洞窟での時間を過ごしたディポラティア達。

カメザメを乗せ、一度ムゲンカイへと戻った。


(右大陸管理組織(うたいりくかんりそしき):???:組員)「お久しぶりです。ディポラティアさん。」

「カメザメだ。…出来そうか?」

「はい。やってみせます。ただ、最上ものを作るというのなら…」

「まだ数体、特異個体が必要か。」

ディポラティアと組員の会話。

特異個体の素材を使い、何かを作る気でいるようだ。

「そうなりますね。…そうです。情報があるのですが。」


ーーーーー


待機していたサン達のもとに、ディポラティアが戻ってきた。


(サン)「次はどこへ?」

「お前達の体力次第だな。…雪山を見たか?」


右大陸へ来た時、確かに雪山を見た。


(ミア)「うん。」

「あそこに行きたい。できれば今日中に。」

(ブラックソード)「標的がいるんだな?」

「情報を貰った。特異個体を見つけたそうだ。俺達から近い場所だと、山になるな。」

「兄さん。なら行こう。この旅での時間は貴重だ。」

「そうだな。じゃあ行こう。防寒装備も貰った。…環境の変化には気を付けろ。」


再びカプセル状の乗り物に乗り、地上へと出た。


ー雪山:アインサント(麓)ー


(ルナ)「これで着れた?」

(ミア)「うん。ありがとう。…髪結んであげるね。」


ーフオオオオ…!ー

山の麓。木々の下にて防寒装備へと着替える。


(オメガ)「…かなり強い吹雪のようです。」

「故障しないのか?」

「強化されています。簡単なことでは壊れませんよ。」

(ハザキ)「にしても、凄まじい環境だ。自然のエネルギーが、豊かなのだろうな。」


温暖な海。湿地雨林。雪山。火山。涼しい森。

あらゆる環境が、濃密に密集した大陸だ。


「はい。結べたよ。」

「ありがとう。知ってるんだね。」

「お母さんに教えてもらったの。」


ミアはまだ、親と数年の関係しかないが、確かに血の繋がりを体験していた。


「準備は出来たな。…俺が先導する。一定間隔で後ろを見るが、頑張ってついてきてくれ。」


ーザッ…。ザッ…。ー

草と雪の境界を踏み越え、吹雪の中に入っていく。


ーーーーー


ーフオオオオ!!!ー

身を凍らせる風が、斜め右から強烈に吹く。


(ミア)「寒い…。」

「大丈夫ですか?」

「うん…。」


ーブオオオオオオ!!!!!ー

更に強い風が吹いた。白い雪が視野を奪う。


ーザッ…。ザッ…。ー

全員の視野が戻ったとき、前から人影が見えた。


「(…。人…?さっきからいたか?)」

先頭にいたディポラティアは疑問に思ったが、少し止まった足を進めなおす。


ーザッ…。ザッ…。ー

お互いが歩みを進める。段々と距離が近付く。

…すれ違う寸前。


ーフオオオ…。ー

今度は、柔らかい風が吹いた。別になんてことのない風だ。

ただ一瞬。

視野を逸らすのには十分だった。


(???)「…。」


ースッ…。ー

その柔らかい風が流れた時、前から来た人影は服の裏に手を伸ばし…。




ーバッ…!!!ー

巨大な拳銃を、ディポラティアに向けた。


(???)「…!!!」

(ディポラティア)「…!?」


ーカチャ…。ー

引き金が引かれる…。

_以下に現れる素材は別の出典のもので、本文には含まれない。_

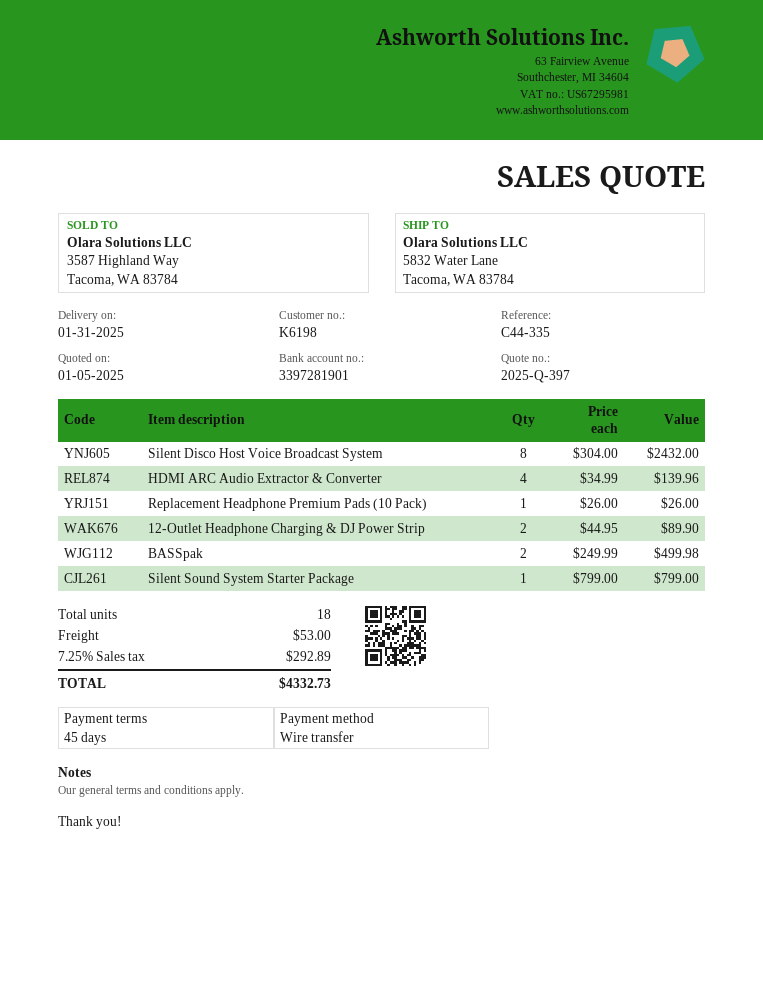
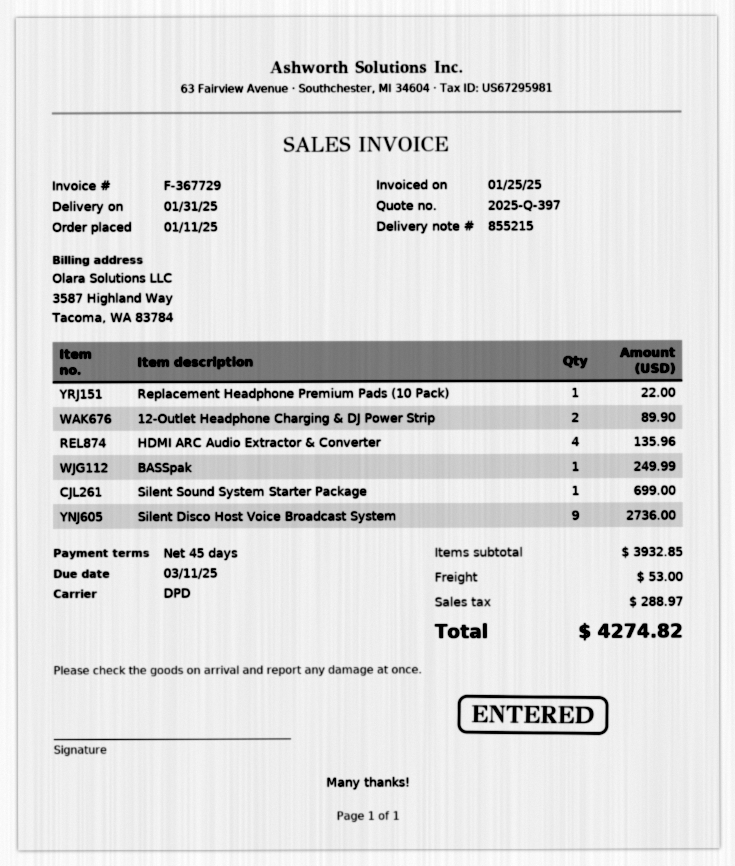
Silent Disco Host Voice Broadcast System: 8 for 2432.00 -> 9 for 2736.00
HDMI ARC Audio Extractor & Converter: 4 for 139.96 -> 4 for 135.96
Replacement Headphone Premium Pads (10 Pack): 1 for 26.00 -> 1 for 22.00
BASSpak: 2 for 499.98 -> 1 for 249.99
Silent Sound System Starter Package: 1 for 799.00 -> 1 for 699.00
tax: 292.89 -> 288.97
total: 4332.73 -> 4274.82

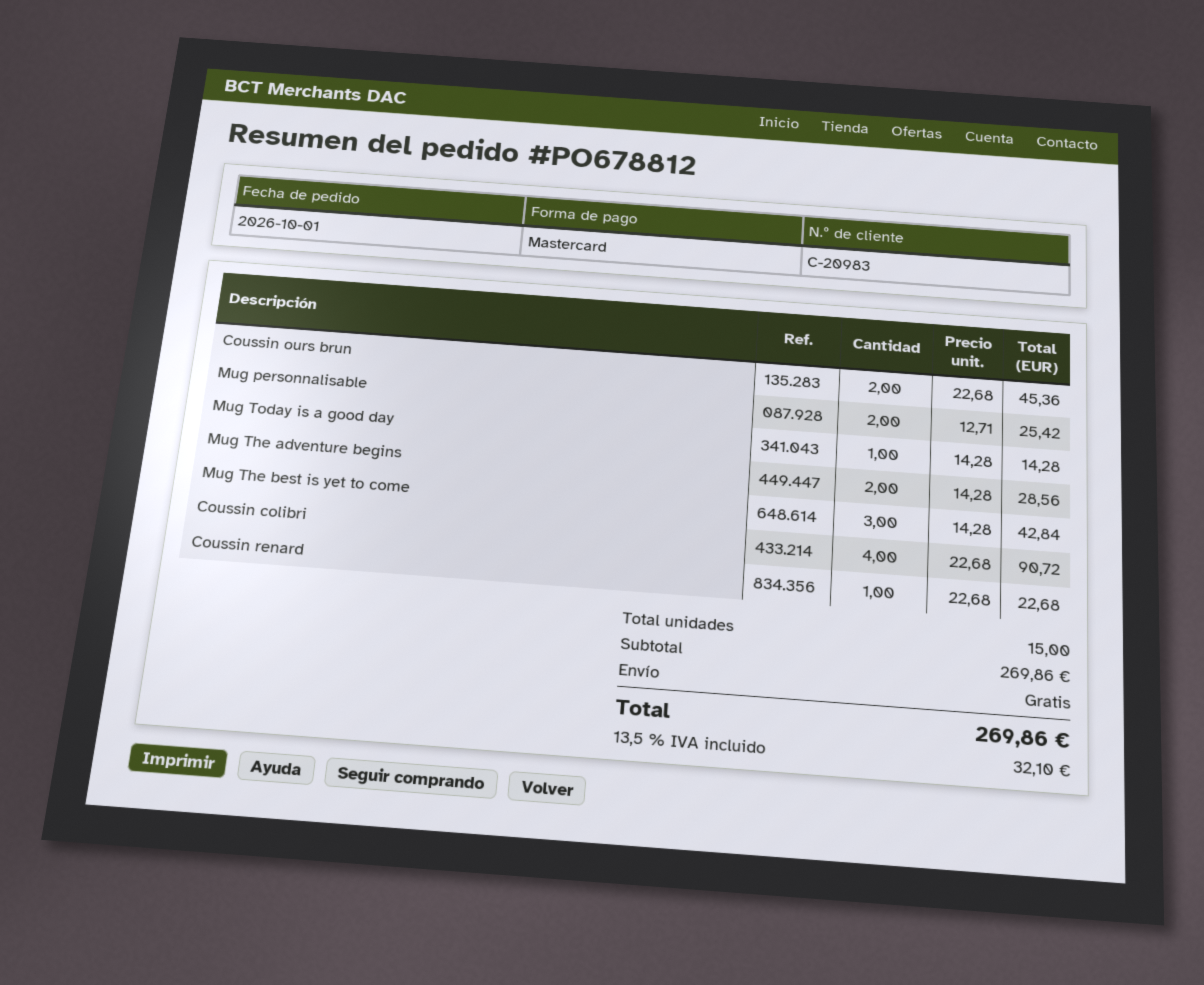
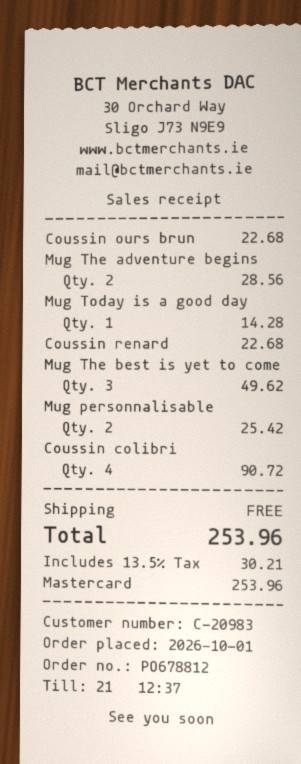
Coussin ours brun: 2 for 45.36 -> 1 for 22.68
Mug The best is yet to come: 3 for 42.84 -> 3 for 49.62
tax: 13.5% = 32.10 -> 13.5% = 30.21
total: 269.86 -> 253.96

場面の異常には全員が気付いていた。

ただ、銃を撃つ時間など一瞬なのだ。間に合わない…。




ーダン…!!!!!ー

雪降る山に、轟音が鳴り響く。白い地面に赤い血が流れて…


(???)「…外された?」


ージュウウウ!!!ー

ディポラティアとその男の間、熱を纏うサンがいる。

槍で弾道をずらしていた。白い地面に、血は流れていない。


(???)「ッ…。」


ーグググ…!!!ー

その男は獣へと変化し、爆速で吹雪の中へと消えていった。


(サン)「ハァ…。ハァ…。」


サンは、かつて"ソニア"がやっていたように、力を纏い瞬時に移動した。

熱は身体を温め、速度を生んだ。

だが何故、"まだ熱があるのだろう?"


(ディポラティア)「サン…!」

「大丈夫…。急な力で、体が驚いたんだ…。」

「今のは一体…。」


ージュウ…。ー

雪を溶かす弾が、地面にめり込んでいる。


(ブラックソード)「…獣を殺せるデカさだな。」

(ハザキ)「あれも狩人なのか?」

「…。もう少しで着く。そこで話そう。他の奴が、狙って来るかもしれない。」


ーーーーー

警戒しつつ、宿の中へと入った。


ーバチバチ…!!!ー

暖かい暖炉の火とランタンの明かりが、薄暗い部屋を照らし温める。


「あれは"狩人狩り(かりゅうどがり)"だ。」

(ルナ)「殺す。ってこと?」

「ああいった存在は昔からいる。狩人が生きていくには、獲物が必要だ。だから自分が知らない間に、恨みを買ってしまっていることがある。」

(ブラックソード)「獣を喰らい、力とするのなら…。そういった"汚れ"が、生まれてしまうものなのかもな。」

「厄介なことになった。次に狙う特異個体戦に、現れるだろう。もしくは先に越されるかもしれない。」

「どうしますか?裏を取られては危険になります。先に取られても…。」

(サン)「…止まっている暇はない。命懸けの旅であることは、覚悟していた。障害があるのなら破っていく。獣は取りに行く。」

獣と人。ディポラティア達を脅かす危険は、至る所にある。この旅は常に、自然の傍を行く。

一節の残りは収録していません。